Copy pdf text layer to another pdf

Solution 1:

Here's a simple shell script to do this on the command-line:

Save this as ~/pdf-merge-text.sh (and chmod +x it):

#!/usr/bin/env bash

set -eu

pdf_merge_text() {
    local txtpdf; txtpdf="$1"
    local imgpdf; imgpdf="$2"
    local outpdf; outpdf="${3--}"
    if [ "-" != "${txtpdf}" ] && [ ! -f "${txtpdf}" ]; then echo "error: text PDF does not exist: ${txtpdf}" 1>&2; return 1; fi
    if [ "-" != "${imgpdf}" ] && [ ! -f "${imgpdf}" ]; then echo "error: image PDF does not exist: ${imgpdf}" 1>&2; return 1; fi
    if [ "-" != "${outpdf}" ] && [ -e "${outpdf}" ]; then echo "error: not overwriting existing output file: ${outpdf}" 1>&2; return 1; fi
    (
        local txtonlypdf; txtonlypdf="$(TMPDIR=. mktemp --suffix=.pdf)"
        trap "rm -f -- '${txtonlypdf//'/'\\''}'" EXIT
        gs -o "${txtonlypdf}" -sDEVICE=pdfwrite -dFILTERIMAGE "${txtpdf}"
        pdftk "${txtonlypdf}" multistamp "${imgpdf}" output "${outpdf}"
    )
}

pdf_merge_text "$@"

Now just call it:

~/pdf-merge-text.sh txt.pdf img.pdf out.pdf

The idea is to strip images from the OCR'd PDF, then merge it via the the technique in the answer above.

Solution 2:

This answer on stackoverflow has a solution. You can extract the text with coordinates from your pdf-2 using pdftotext -bbox or the Python package PDFMiner, then write this hidden text into a new PDF with the Python package ReportLab, then merge this hidden-text PDF with your pdf-1 using PDFtk (There's a GUI for Windows at the webpage; the command line for Unix is called PDFtk Server now.)
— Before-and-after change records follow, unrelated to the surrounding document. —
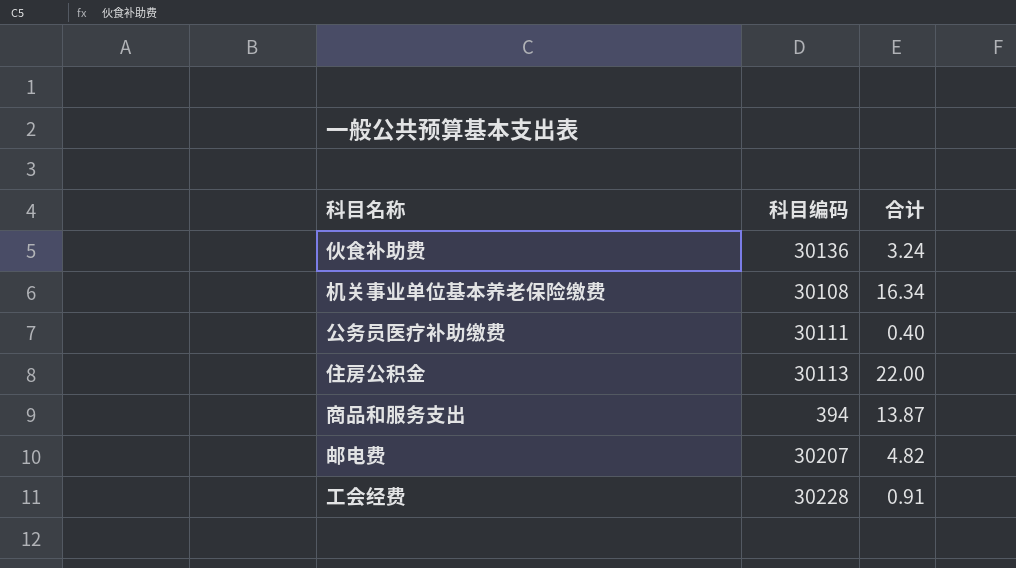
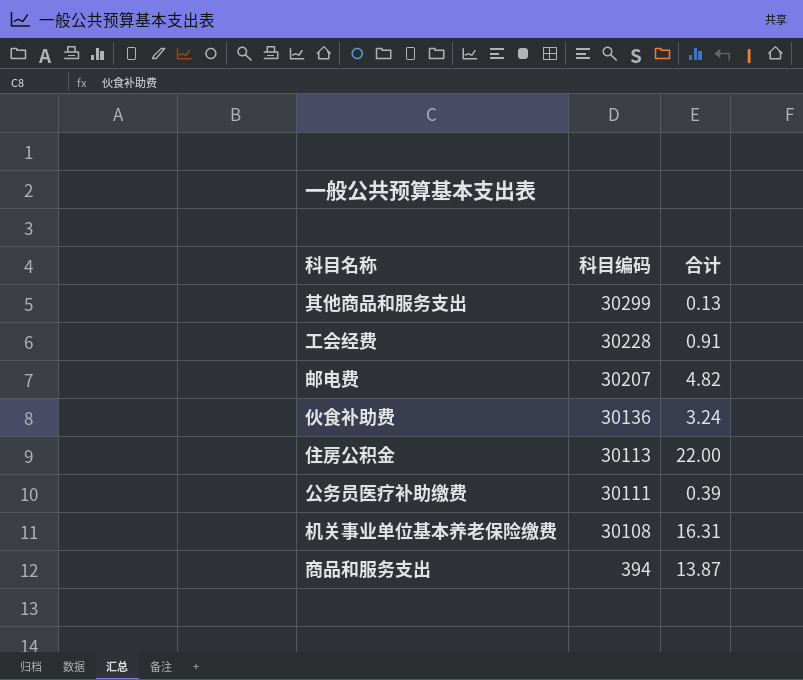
row order: none -> 科目编码 descending
row 其他商品和服务支出: none -> 30299 | 0.13
公务员医疗补助缴费 | 合计: 0.40 -> 0.39
机关事业单位基本养老保险缴费 | 合计: 16.34 -> 16.31

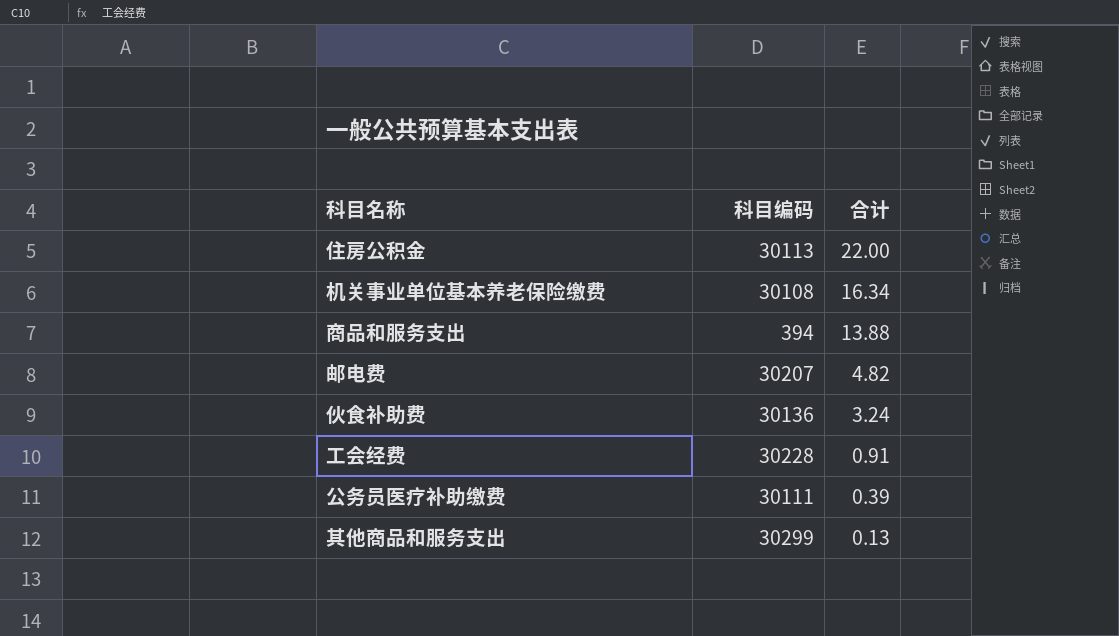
row order: 科目编码 descending -> 合计 descending
机关事业单位基本养老保险缴费 | 合计: 16.31 -> 16.34
商品和服务支出 | 合计: 13.87 -> 13.88

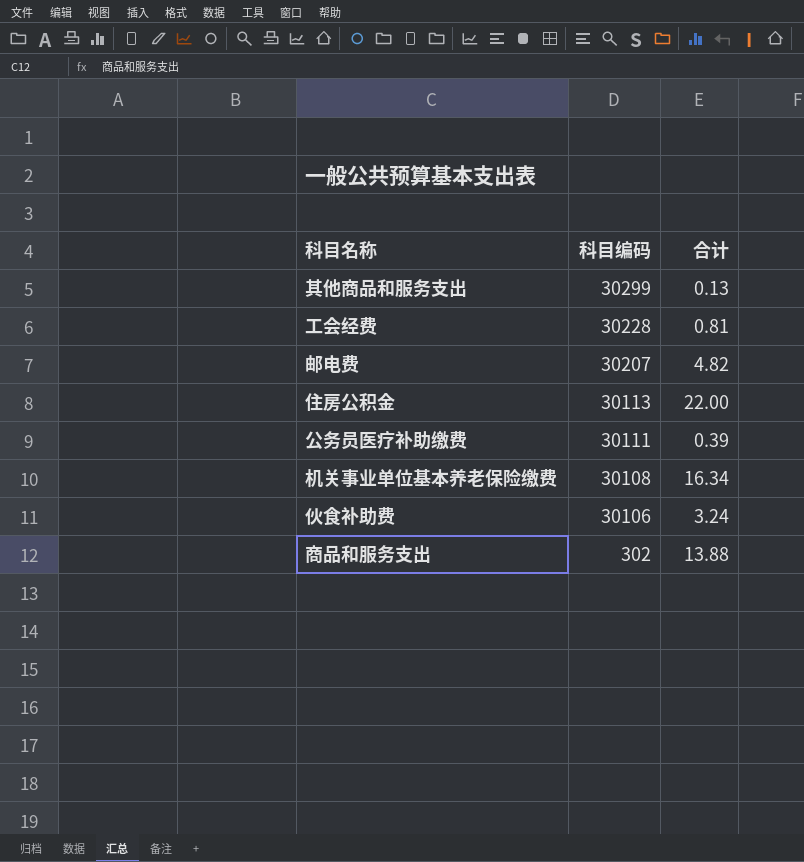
row order: 合计 descending -> 科目编码 descending
工会经费 | 合计: 0.91 -> 0.81
伙食补助费 | 科目编码: 30136 -> 30106
商品和服务支出 | 科目编码: 394 -> 302

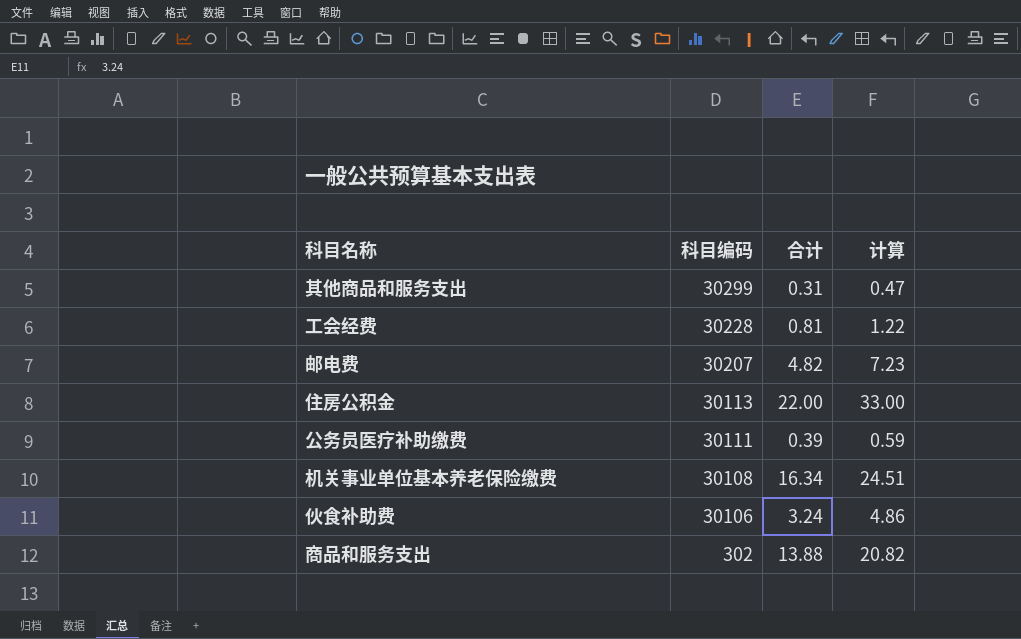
column 计算 | formula: none -> [合计] * 1.5
其他商品和服务支出 | 合计: 0.13 -> 0.31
Or, you could try directly merging pdf-1 and pdf-2 using PDFtk. Run pdftk pdf-2 multistamp pdf-1 output out.pdf. This will put each page of pdf-1 in front of the corresponding page of pdf-2, so you will only see the images from pdf-1 (assuming they are scans, and do not have a transparent background), but the hidden text from pdf-2 will be included. The downside is that this may be very large, since it will include two copies of each page image. I have verified that this works, and the size of the output pdf is the sum of the sizes of the inputs.